Sunday, December 23, 2007

Sprint vs interval training for football (soccer)

Blogging on Peer-Reviewed ResearchA little while I had a post up reporting a study that found that soccer was more effective for promoting fat loss than was jogging. I talked about soccer being a series of sprints / jogs / walks and speculated that it was this mix of intensities that was important - similar to Art DeVany's thoughts on the power law distribution - lots of easy stuff and a few hard bits randomly scattered in.

Here is another study looking at building training for soccer around sprints rather than long runs. In fact this study seems to indicate that repeated 40 metre sprints were more effective than longer intervals (4mins). It makes sense - football is about sprints, that do not usually go on longer than 40 metres. You don't run continually for 4 minutes in a game, so why train like that?

Sprint vs. Interval Training in Football.

The aim of this study was to compare the effects of high-intensity aerobic interval and repeated-sprint ability (RSA) training on aerobic and anaerobic physiological variables in male football players.

Forty-two participants were randomly assigned to either the interval training group (ITG, 4 x 4 min running at 90 - 95 % of HR (max); n = 21) or repeated-sprint training group (RSG, 3 x 6 maximal shuttle sprints of 40 m; n = 21).

The following outcomes were measured at baseline and after 7 weeks of training: maximum oxygen uptake, respiratory compensation point, football-specific endurance (Yo-Yo Intermittent Recovery Test, YYIRT), 10-m sprint time, jump height and power, and RSA. Significant group x time interaction was found for YYIRT (p = 0.003) with RSG showing greater improvement (from 1917 +/- 439 to 2455 +/- 488 m) than ITG (from 1846 +/- 329 to 2077 +/- 300 m).

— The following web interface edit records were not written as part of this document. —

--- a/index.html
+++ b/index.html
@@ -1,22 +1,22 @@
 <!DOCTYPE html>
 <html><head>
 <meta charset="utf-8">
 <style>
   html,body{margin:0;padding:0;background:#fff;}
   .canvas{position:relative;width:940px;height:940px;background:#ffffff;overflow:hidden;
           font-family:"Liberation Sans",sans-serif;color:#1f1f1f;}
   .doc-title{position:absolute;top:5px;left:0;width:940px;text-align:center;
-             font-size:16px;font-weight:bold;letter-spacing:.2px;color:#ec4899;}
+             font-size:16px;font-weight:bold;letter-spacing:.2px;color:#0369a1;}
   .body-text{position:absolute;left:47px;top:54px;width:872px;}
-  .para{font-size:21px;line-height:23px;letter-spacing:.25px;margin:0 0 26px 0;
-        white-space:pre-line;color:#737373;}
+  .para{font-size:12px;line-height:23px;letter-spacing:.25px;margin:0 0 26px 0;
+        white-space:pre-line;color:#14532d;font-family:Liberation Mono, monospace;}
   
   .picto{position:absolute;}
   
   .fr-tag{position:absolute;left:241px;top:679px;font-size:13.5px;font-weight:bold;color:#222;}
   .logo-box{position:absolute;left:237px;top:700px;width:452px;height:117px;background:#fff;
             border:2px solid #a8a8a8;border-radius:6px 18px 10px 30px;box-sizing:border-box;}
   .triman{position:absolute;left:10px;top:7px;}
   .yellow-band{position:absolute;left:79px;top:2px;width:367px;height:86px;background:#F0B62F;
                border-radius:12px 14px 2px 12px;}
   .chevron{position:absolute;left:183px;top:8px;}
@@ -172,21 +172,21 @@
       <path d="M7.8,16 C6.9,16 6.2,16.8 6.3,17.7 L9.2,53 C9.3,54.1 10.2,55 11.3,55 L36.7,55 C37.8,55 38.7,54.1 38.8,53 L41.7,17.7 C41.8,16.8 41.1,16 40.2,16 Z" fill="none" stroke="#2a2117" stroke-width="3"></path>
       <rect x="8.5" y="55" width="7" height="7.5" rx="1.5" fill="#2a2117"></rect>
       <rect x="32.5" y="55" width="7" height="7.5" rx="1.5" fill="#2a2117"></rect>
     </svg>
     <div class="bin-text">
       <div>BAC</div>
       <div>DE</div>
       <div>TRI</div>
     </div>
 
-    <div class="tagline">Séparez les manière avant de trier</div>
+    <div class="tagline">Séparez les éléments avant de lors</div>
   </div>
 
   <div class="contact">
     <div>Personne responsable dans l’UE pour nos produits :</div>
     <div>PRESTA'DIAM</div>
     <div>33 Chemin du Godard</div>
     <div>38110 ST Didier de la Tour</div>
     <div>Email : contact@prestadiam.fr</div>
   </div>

Similarly, a significant interaction was found in RSA mean time (p = 0.006) with only the RSG group showing an improvement after training (from 7.53 +/- 0.21 to 7.37 +/- 0.17 s). No other group x time interactions were found. Significant pre-post changes were found for absolute and relative maximum oxygen uptake and respiratory compensation point (p < 0.05). These findings suggest that the RSA training protocol used in this study can be an effective training strategy for inducing aerobic and football-specific training adaptations.


Unknown said...

In American style football, there is occasionally, though it is much rarer now that if some is good, more is better and they run all the time, laps before practice, laps after and laps as punishment.

An average lap is a quarter mile. When's the last time you saw a run from one end to the other and back in any game? I havn't and I've seen the same occasionally crazy stuff as anyone who watches football.

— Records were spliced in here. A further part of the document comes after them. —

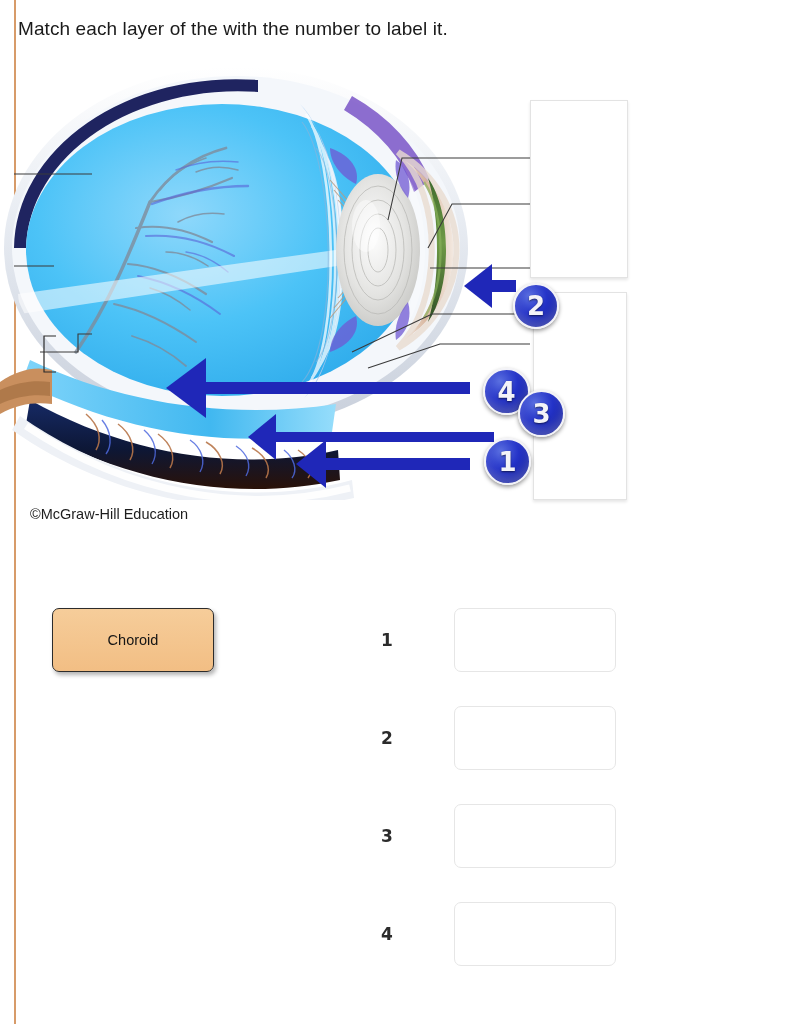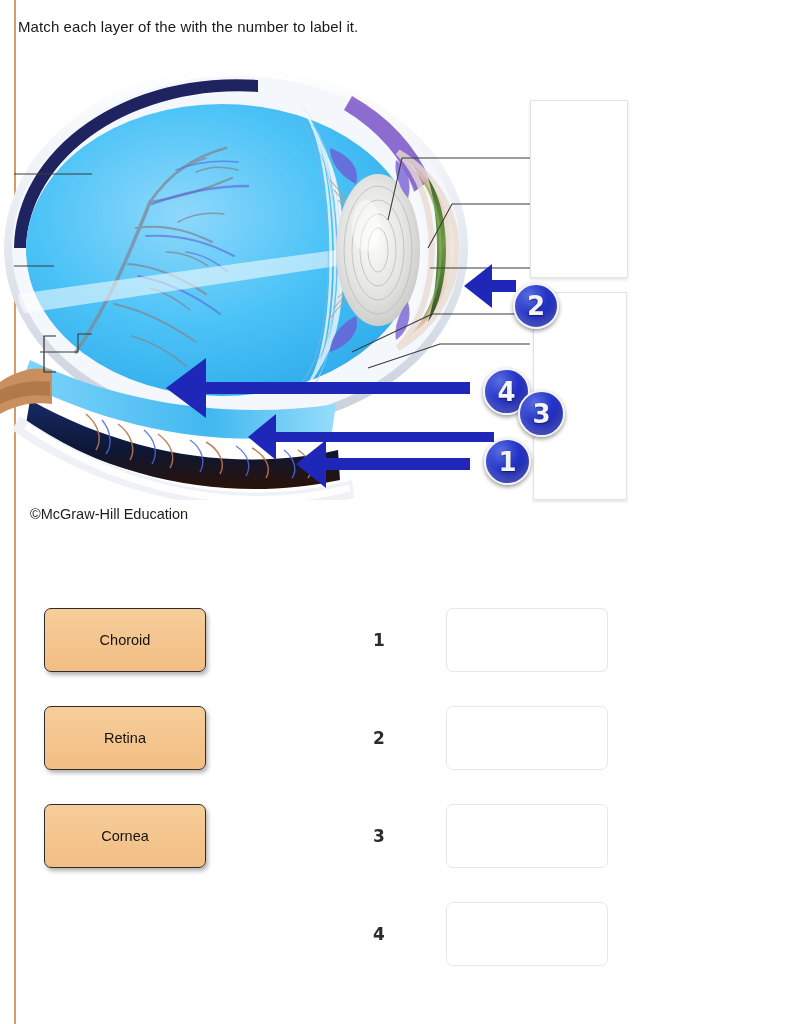--- a/index.html
+++ b/index.html
@@ -19,21 +19,21 @@
   .left-rule {
     position: absolute;
     left: 14px; top: 0;
     width: 2px; height: 1024px;
     background: #d0894f;
     opacity: .85;
   }
   .prompt {
     position: absolute;
     left: 18px; top: 18px;
-    font-size: 15px;
+    font-size: 19px;
     color: #1a1a1a;
     letter-spacing: .1px;
     white-space: nowrap;
   }
 
   
   .figure {
     position: absolute;
     left: 0; top: 52px;
     width: 650px; height: 448px;
@@ -68,21 +68,21 @@
     color: #f3f3f8;
     font-weight: 700;
     display: flex; align-items: center; justify-content: center;
     text-shadow: 0 1px 2px rgba(0,0,0,.55);
     font-family: "DejaVu Sans", sans-serif;
   }
 
   
   .match {
     position: absolute;
-    left: 4px; top: 596px;
+    left: 12px; top: 596px;
     width: 654px;
   }
   .match-row {
     position: relative;
     height: 98px;
   }
   .tile {
     position: absolute;
     left: 40px; top: 12px;
     width: 162px; height: 64px;
@@ -324,27 +324,25 @@
 
   <div class="match">
 
     <div class="match-row">
       <div class="tile">Choroid</div>
       <div class="slot-num">1</div>
       <div class="dropzone"></div>
     </div>
 
     <div class="match-row">
-      <div class="tile">Retina</div>
       <div class="slot-num">2</div>
       <div class="dropzone"></div>
     </div>
 
     <div class="match-row">
-      <div class="tile">Cornea</div>
       <div class="slot-num">3</div>
       <div class="dropzone"></div>
     </div>
 
     <div class="match-row">
       <div class="slot-num">4</div>
       <div class="dropzone"></div>
     </div>
 
   </div>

I think the biggest change in strength/conditioning coaching of the last twenty years is first that there are some good coaches, and second that there is so much more emphasis on qualities of performance rather than simple quantity. They try to hit the nail on the head, rather than just pounding it in.

In the kind of football you are talking about, in the article I think the most incredible (in the good sense) thing is how they came up with a standard set to measure by that models a performance.

What might be interesting to do is to take several games, Draw and measure the movements of the positions then come up with specific 2d speed and direction (forward, lateral, back motion) vector sets for each with a weighted (toward top performances) average over several games.

I'm sure it's been done, but it would be enlightening to see this for several sports since I suspect what we think is happening isn't quite it and the actual numbers might suggest training possibilities we haven't thought out before.

Especially in the way we set out phases up to and including the season itself.

Less is not more, more for it own sake is usually too much, and enough is enough. The less confusion about that, the better.


Dr Craig S. Duncan said...

Hi Chris

I have used the 4 minute protocol and have recently developed my own which is
5 x 20m (20m grid 5 lengths) x 5
5 x 15m x 6
5 x 10m x 7
all are to be completd at max with 2 min recovery between sets. This was used for the Australian U20 female team prior to world cup qualifiers and there was an improvement of approx 10-15% in max Aerobic Power after 2 x/week (4 weeks) and 3 x/week (4 weeks) I have not publihed this work yet but the benefits are that it is over in 15mins doesnt negatively effect sprint and power and is more specific to the game.



Chris said...

That is really useful Craig - and more specific to the game as Bryce was proposing.

Thanks for the comment.

Chris said...

Craig - by the way that is an Australian (Tim Cahill) in the photo. He's been playing really well for Everton this season.